I wish the Sierra Club reviewed the environmental impact statement before endorsing the project.  According to Interior's estimates, the 1,000 giant wind turbines are expected to kill up to 64 golden eagles and 150-210 other raptor species each year.  Beyond raptors, the wind turbines are expected to kill up to 5,400 birds of various other species and 6,300 bats each year, according to the final environmental impact statement.  The bat mortality probably would mostly affect hoary and silver-haired bats.  Because bats have a slow reproductive rate, the loss of so many bats would be considered significant, according to the environmental impact statement.

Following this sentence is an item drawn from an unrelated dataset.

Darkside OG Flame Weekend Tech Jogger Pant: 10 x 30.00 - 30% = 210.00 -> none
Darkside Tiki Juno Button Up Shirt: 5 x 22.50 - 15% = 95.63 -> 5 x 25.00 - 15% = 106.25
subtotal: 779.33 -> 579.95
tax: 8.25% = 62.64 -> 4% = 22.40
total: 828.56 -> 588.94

Over 480 miles of wide new roads will be carved into the countryside to provide access to the turbines and facilitate the movement of construction equipment.
A map of the proposed Chokecherry and Sierra Madre wind energy project in Wyoming. The project would industrialize an area 10 times the size of Manhattan, and nearly 1.5 times the size of San Francisco.
No Transparency
The true impacts of wind energy could be even greater, but most wind companies do not cooperate with conservation groups or biologists to obtain accurate numbers of bird and bat mortality.  The Anschutz Corporation reportedly will consider measures to reduce bird and bat mortality at the Wyoming wind project, but it is unlikely that these measures will be mandatory and at the end of the day the company will put its contractual obligations with utility companies above wildlife concerns.  The American Bird Conservancy highlighted several examples of wind energy companies ignoring wildlife concerns in its original petition to make wildlife guidelines mandatory for wind energy companies.

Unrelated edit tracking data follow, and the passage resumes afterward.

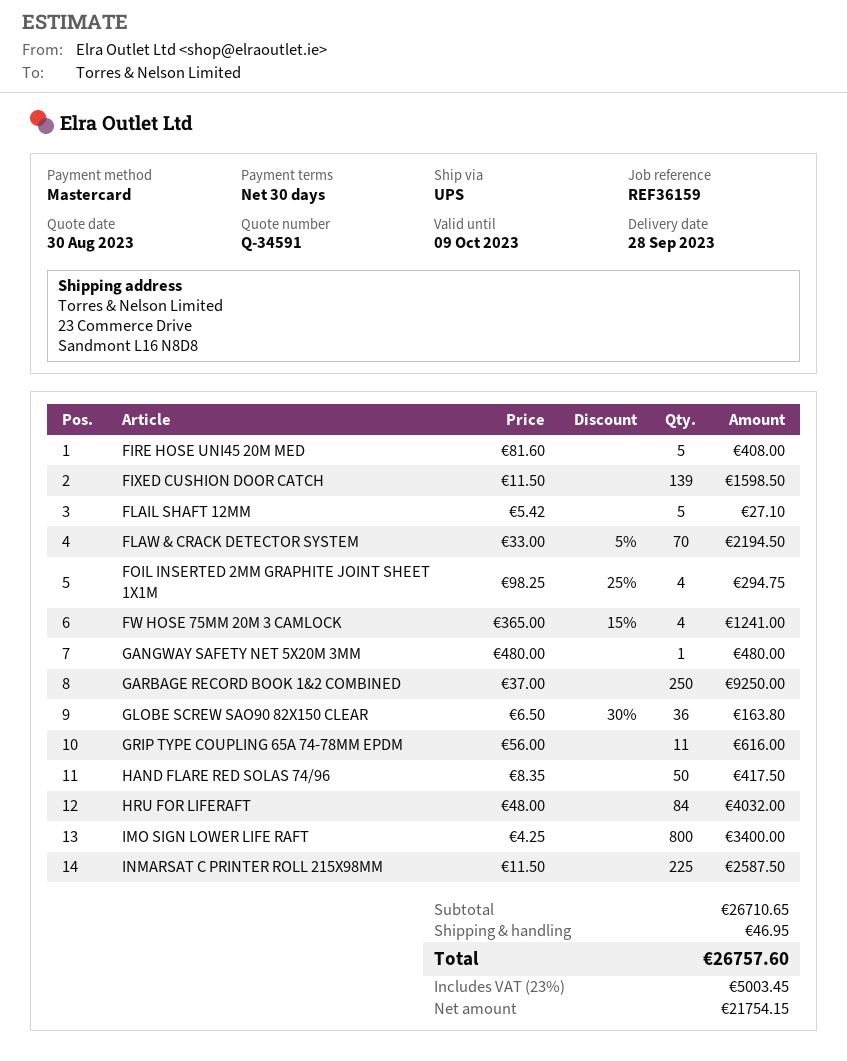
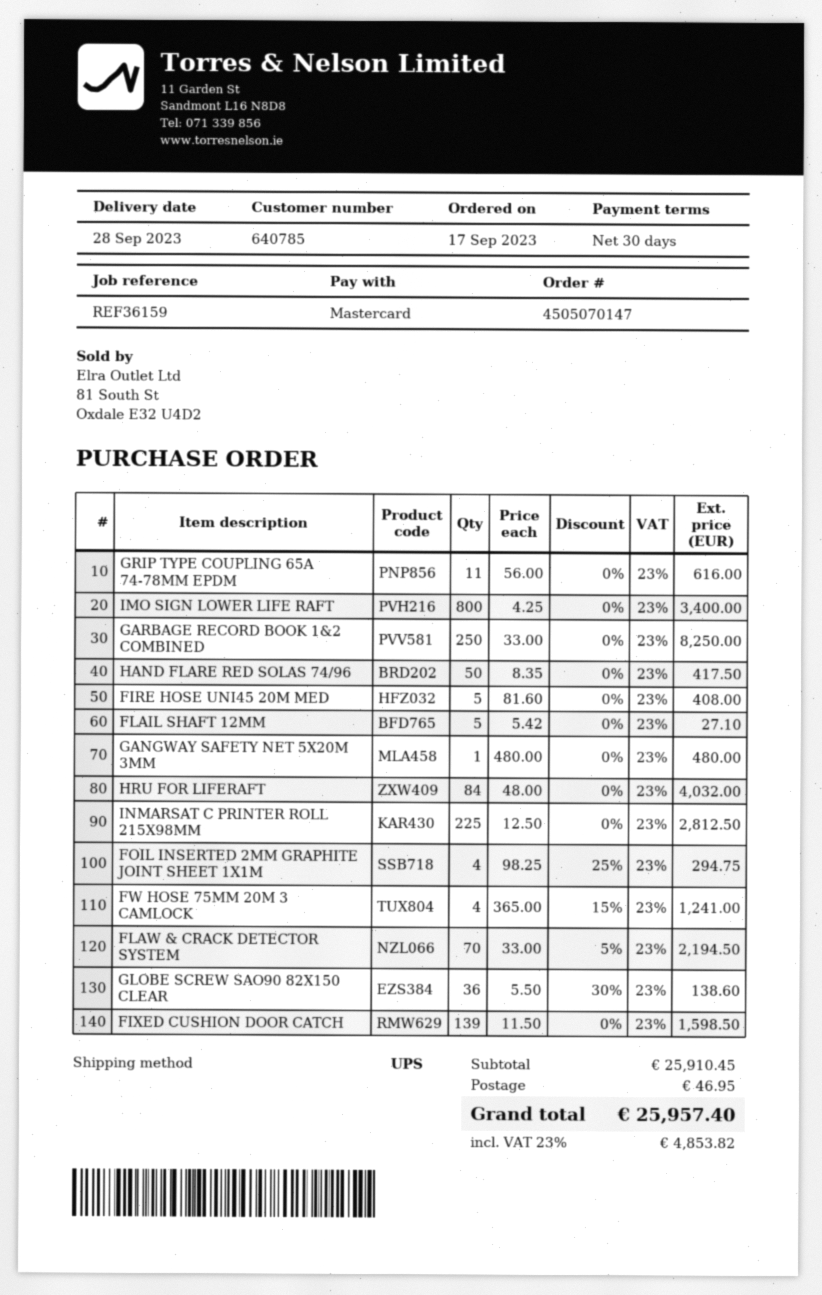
GARBAGE RECORD BOOK 1&2 COMBINED: 250 x 37.00 = 9250.00 -> 250 x 33.00 = 8250.00
GLOBE SCREW SAO90 82X150 CLEAR: 36 x 6.50 - 30% = 163.80 -> 36 x 5.50 - 30% = 138.60
INMARSAT C PRINTER ROLL 215X98MM: 225 x 11.50 = 2587.50 -> 225 x 12.50 = 2812.50
subtotal: 26710.65 -> 25910.45
tax: 23% = 5003.45 -> 23% = 4853.82
total: 26757.60 -> 25957.40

The Department of Interior has also failed to share information that would help determine the extent of wind energy's impact on birds and bats. The American Bird Conservancy filed a legal challenge in June against the Department of Interior because the agency has suppressed information about wildlife impacts and its own correspondence with the wind industry, in violation of the Freedom of Information Act.


Super Size Me
Photo by Dept. of Interior.
The Chokecherry and Sierra Madre wind project will also involve 126 miles of new collector power lines in the project area, but that is just the start of the transmission line disaster.  The company is likely to sell its power to utility companies far from Wyoming in America's southwest.  In order to do so, the project would connect to the TransWest Express Transmission project.  The massive transmission project will construct hundreds of steel lattice towers across 700 miles of Wyoming, Colorado, Utah and Nevada, and probably lose about 7% of the energy it is carrying to typical "line loss".  The line would be the second largest direct current line in the country and the company estimates the line will costs about $3 billion, although a much shorter transmission line in California cost ratepayers $2.1 billion.

Both the wind project and new transmission lines will require tons of steel, concrete, and copper -- materials that require more destructive mining and processing that pollute our communities and destroy our lands. Cement plants in the western Mojave Desert have emitted as much as 1,200 pounds of mercury and 4.6 million metric tons of CO2 on an annual basis.

...With a Side of Fossil Fuels
It is likely that any utility company purchasing wind energy from the project will also construct a new natural gas peaker plant to compensate for the intermittent nature of wind energy.   The natural gas peaker plants are wasteful because they are usually kept in stand-by mode and need to heat up quickly if there is a significant change in the wind energy contribution to the grid.  In San Diego, hundreds of people turned out to oppose the proposed Quail Brush natural gas plant that the utility company claims is necessary to support its purchase of wind energy, including from the destructive Ocotillo Express wind energy project.

Public Lands - Our Energy Addiction's Credit Card
Public lands have become a convenient credit card for environmental organizations eager to defeat fossil fuels by supporting renewable energy projects instead, and the White House has played off of this blind support by approving both renewable energy projects and fossil fuel projects.  The Obama administration this year alone has approved exploratory drilling for oil in the Arctic, the southern leg of the Keystone XL oil pipeline, thousands of acres of new natural gas fields, and the mining of millions of tons of coal.

Instead of pushing local clean energy or energy efficiency, the response from some corners is to demand more destruction. The pro-industry Center for American Progress -- which collaborates with many environmental groups -- published a report in June demanding the administration ramp up utility-scale renewable facilities on public lands (which the White House is already trying to do, by the way).  According to the report:  "In order to use publicly owned places as a test case for a balanced energy policy, we recommend that the president establish a clean resources standard of 35 percent by 2035 for public lands."  The report does not acknowledge how much land would be destroyed to meet this objective, but a Department of Energy study found that meeting just 20% of our energy needs with wind turbines would industrialize 20,000 square miles of public lands, and an additional 4,000 square miles of our waters for offshore wind.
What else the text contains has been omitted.